About to tackle a Weihenstephaner Hefe...I was going to add Hersbrucker, but if anybody knows of the actual hops that are used that would be great. Thanks


----------



## DJR (18/10/06)

Tettnanger is the classic german wheat beer hop, no idea if they use it in the weihenstephaner weizens though. I think as long as it's noble it should be fine, the main flavour comes from the yeast.


----------



## facter (18/10/06)

tintin said:


> About to tackle a Weihenstephaner Hefe...I was going to add Hersbrucker, but if anybody knows of the actual hops that are used that would be great. Thanks




Im actually pretty sure it is a Hersbrucker for the finishing hops? I always thought it was anyways....

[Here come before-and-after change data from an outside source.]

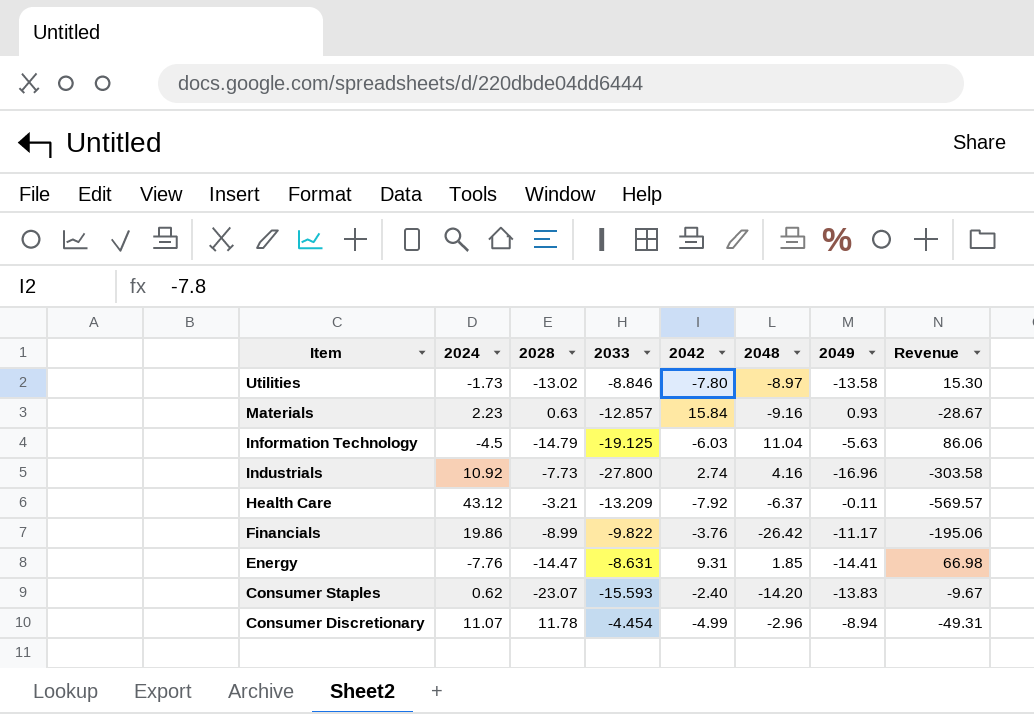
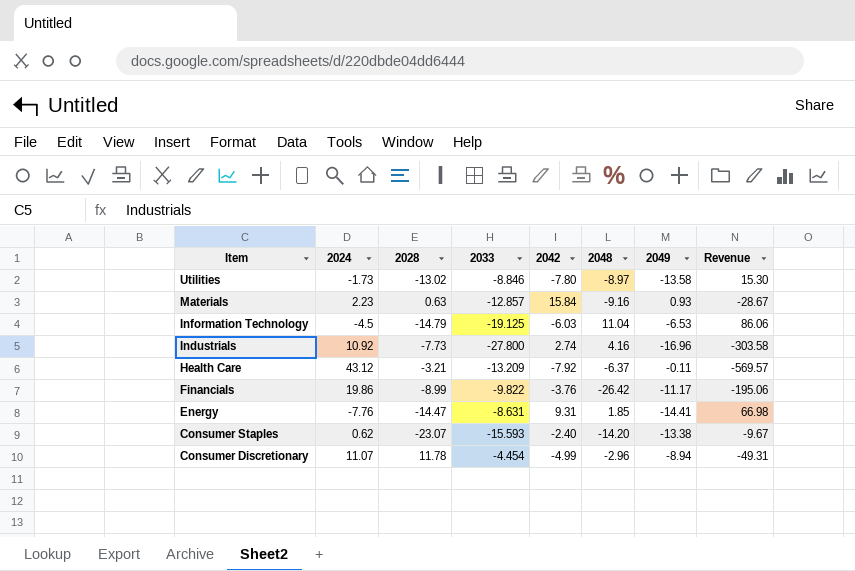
Information Technology | 2049: -5.63 -> -6.53
Consumer Staples | 2049: -13.83 -> -13.38

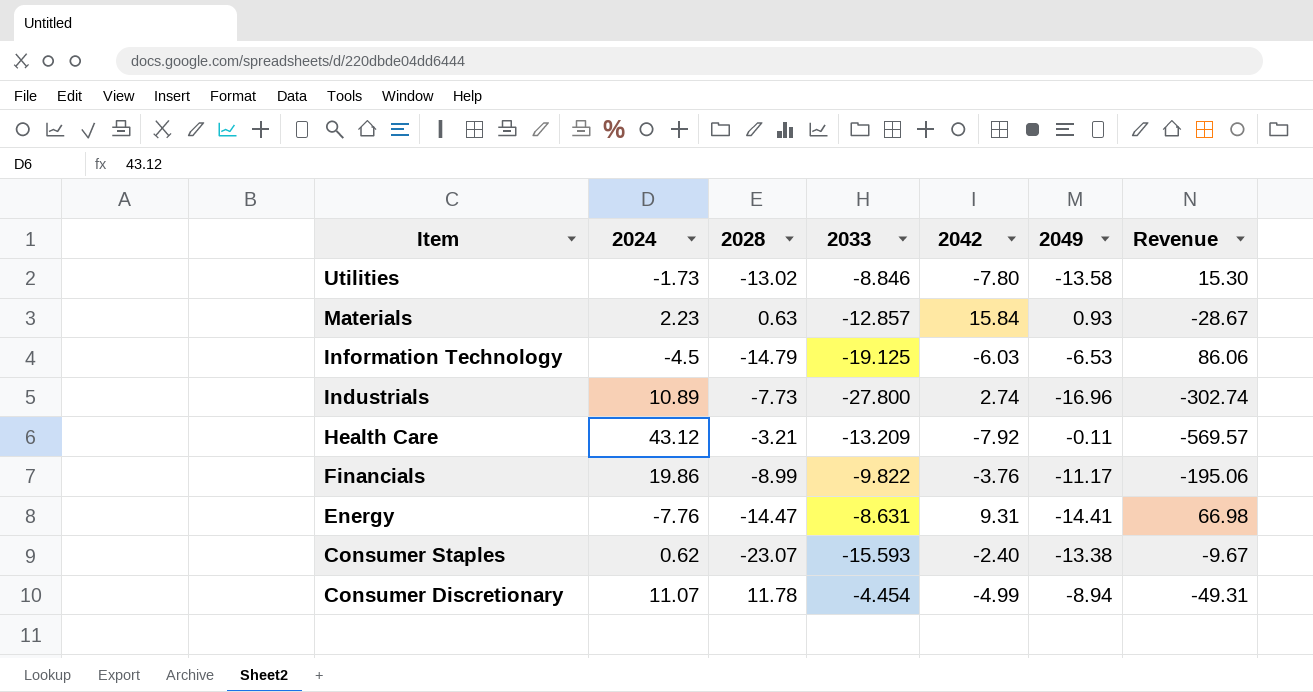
column 2048 | position: 6 -> none
Industrials | 2024: 10.92 -> 10.89
Industrials | Revenue: -303.58 -> -302.74

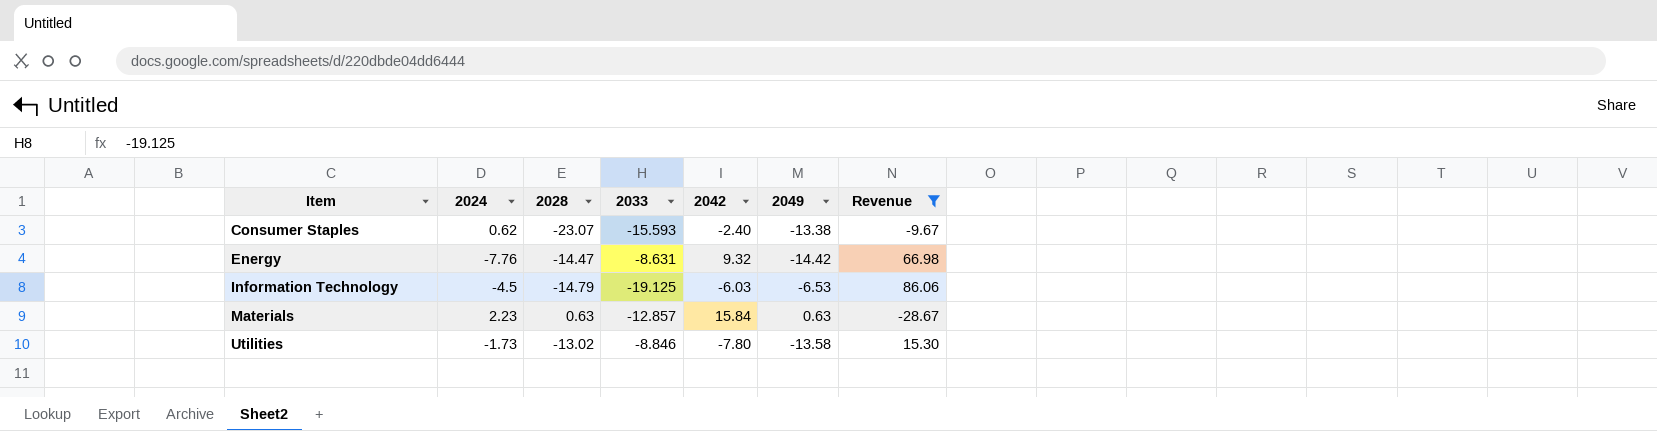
filter: none -> Revenue >= -28.67
row order: Item descending -> Item ascending
Energy | 2042: 9.31 -> 9.32
Energy | 2049: -14.41 -> -14.42
Materials | 2049: 0.93 -> 0.63

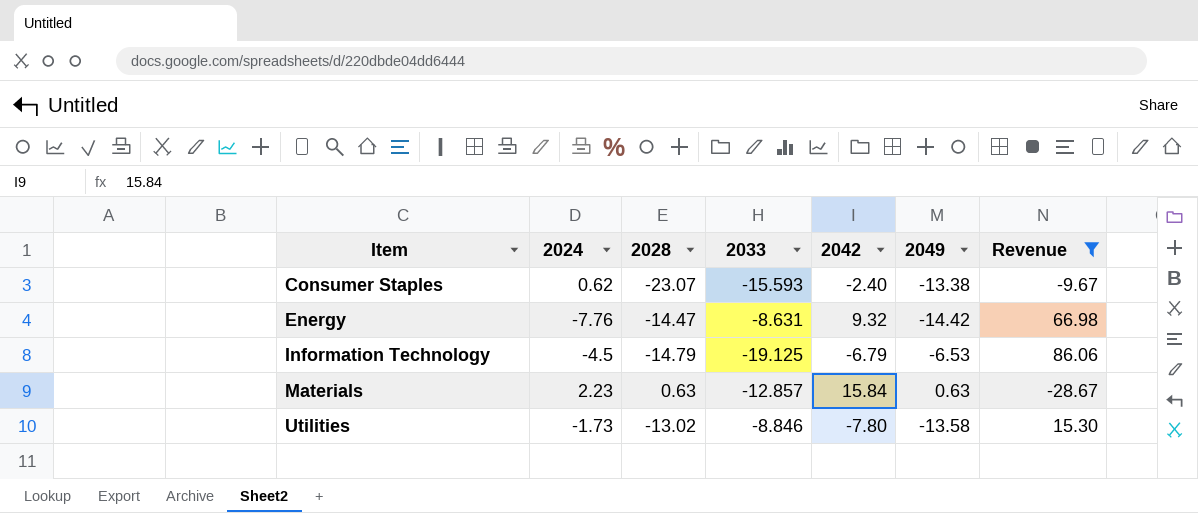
Information Technology | 2042: -6.03 -> -6.79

good luck with this one, I can enver get that ultra cloves using the 3068 - still trying though!


----------



## tintin (18/10/06)

Yes, I'm using the 3068. Always used Whitelabs, so using my first Wyeast will be an experience. They seem to have more of a range too.


----------



## chillamacgilla73 (18/10/06)

facter said:


> tintin said:
> 
> 
> > About to tackle a Weihenstephaner Hefe...I was going to add Hersbrucker, but if anybody knows of the actual hops that are used that would be great. Thanks
> ...



Tintin - IMO any of the noble hops do the trick. Weizens are low IBU's and hop flavour is low to none.

Facter - Without going too far off topic - Cloves = lower ferm temp, Banana = higher ferm temp. Also search for the 'rule of 30'. Plenty of info available re: Weizen yeast.

Cheers


----------